#### [Problem to work on]
Copy the records word for word, omitting all pictures.

#### [Source material]

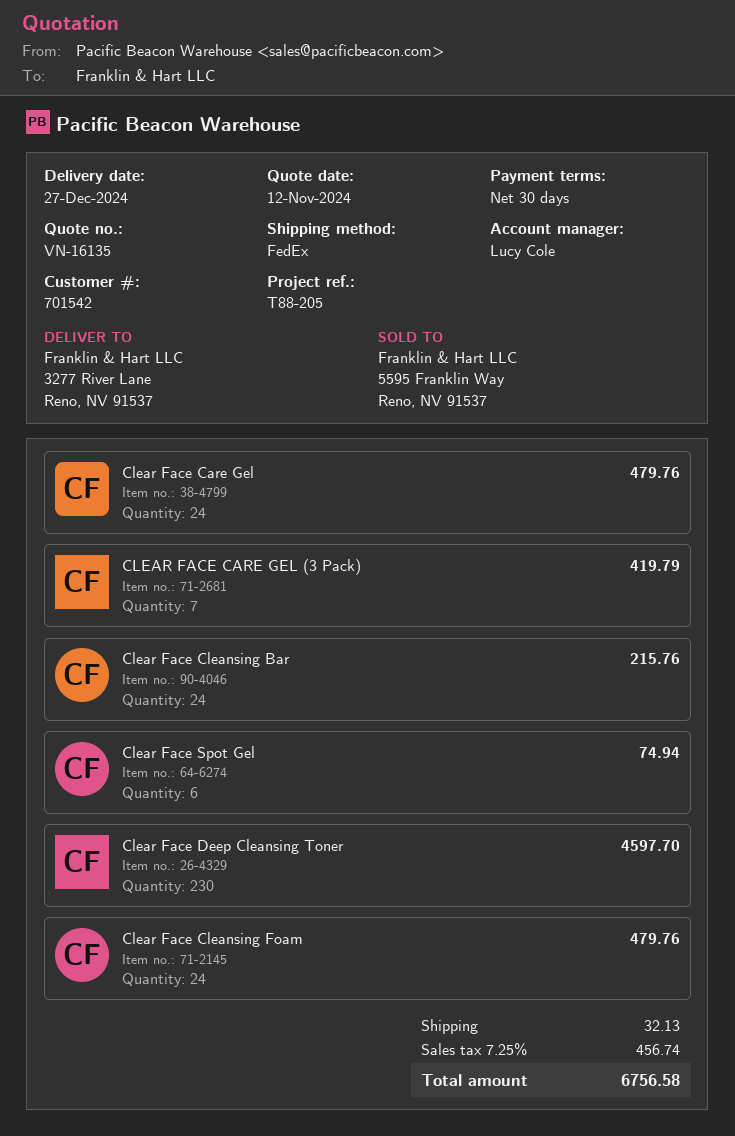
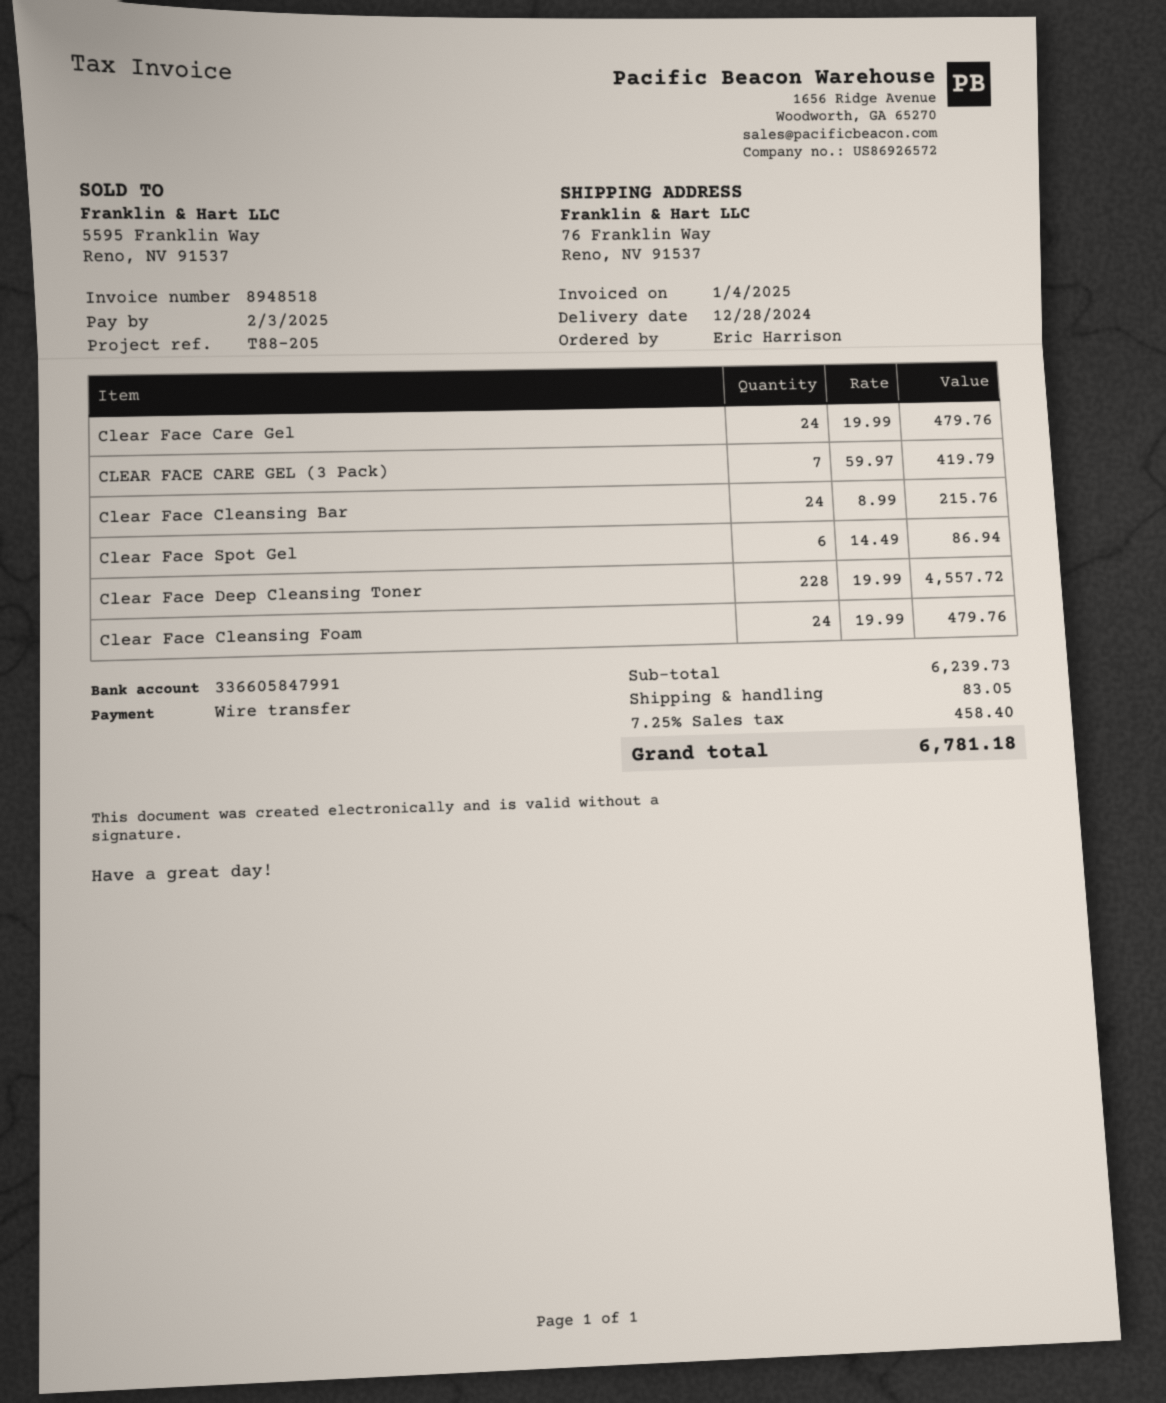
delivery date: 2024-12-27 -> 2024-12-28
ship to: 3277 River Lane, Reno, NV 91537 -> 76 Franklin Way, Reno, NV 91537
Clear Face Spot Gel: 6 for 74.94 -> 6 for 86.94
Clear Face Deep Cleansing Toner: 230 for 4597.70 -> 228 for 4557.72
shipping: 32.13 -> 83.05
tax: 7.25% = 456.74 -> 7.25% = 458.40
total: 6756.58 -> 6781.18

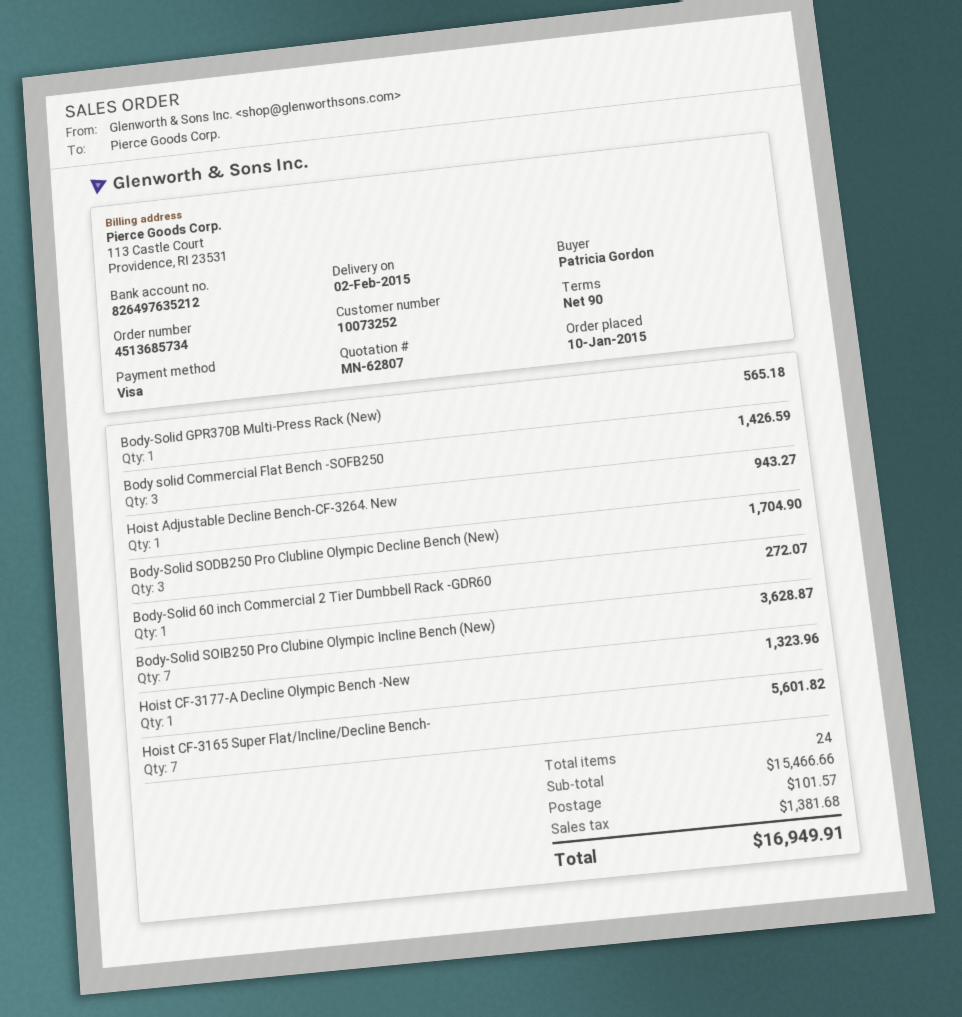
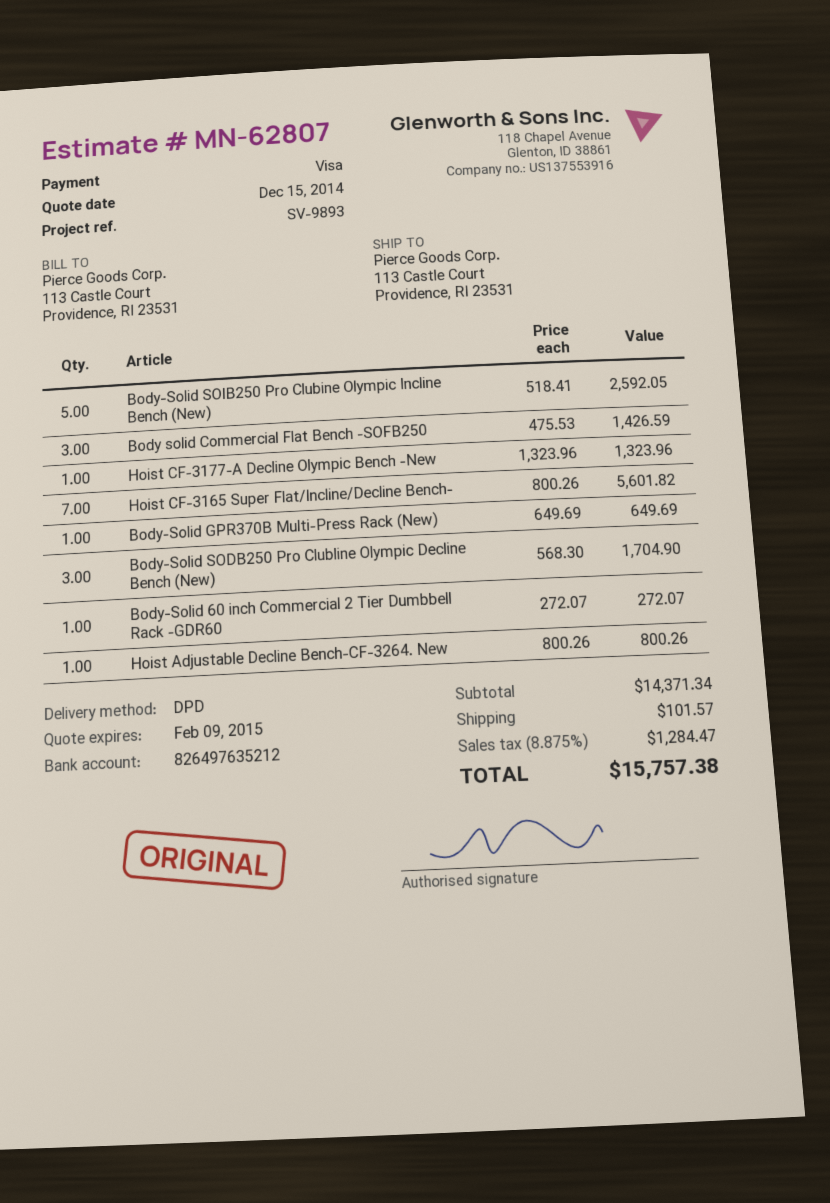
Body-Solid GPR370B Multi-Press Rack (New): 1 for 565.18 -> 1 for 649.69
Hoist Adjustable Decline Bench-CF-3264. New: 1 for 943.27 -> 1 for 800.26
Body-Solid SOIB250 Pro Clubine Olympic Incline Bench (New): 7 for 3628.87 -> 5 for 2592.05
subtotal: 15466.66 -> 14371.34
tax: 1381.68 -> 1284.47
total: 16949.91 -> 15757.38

#### [Result for this exercise]
delivery date: 2024-12-27 -> 2024-12-28
ship to: 3277 River Lane, Reno, NV 91537 -> 76 Franklin Way, Reno, NV 91537
Clear Face Spot Gel: 6 for 74.94 -> 6 for 86.94
Clear Face Deep Cleansing Toner: 230 for 4597.70 -> 228 for 4557.72
shipping: 32.13 -> 83.05
tax: 7.25% = 456.74 -> 7.25% = 458.40
total: 6756.58 -> 6781.18

Body-Solid GPR370B Multi-Press Rack (New): 1 for 565.18 -> 1 for 649.69
Hoist Adjustable Decline Bench-CF-3264. New: 1 for 943.27 -> 1 for 800.26
Body-Solid SOIB250 Pro Clubine Olympic Incline Bench (New): 7 for 3628.87 -> 5 for 2592.05
subtotal: 15466.66 -> 14371.34
tax: 1381.68 -> 1284.47
total: 16949.91 -> 15757.38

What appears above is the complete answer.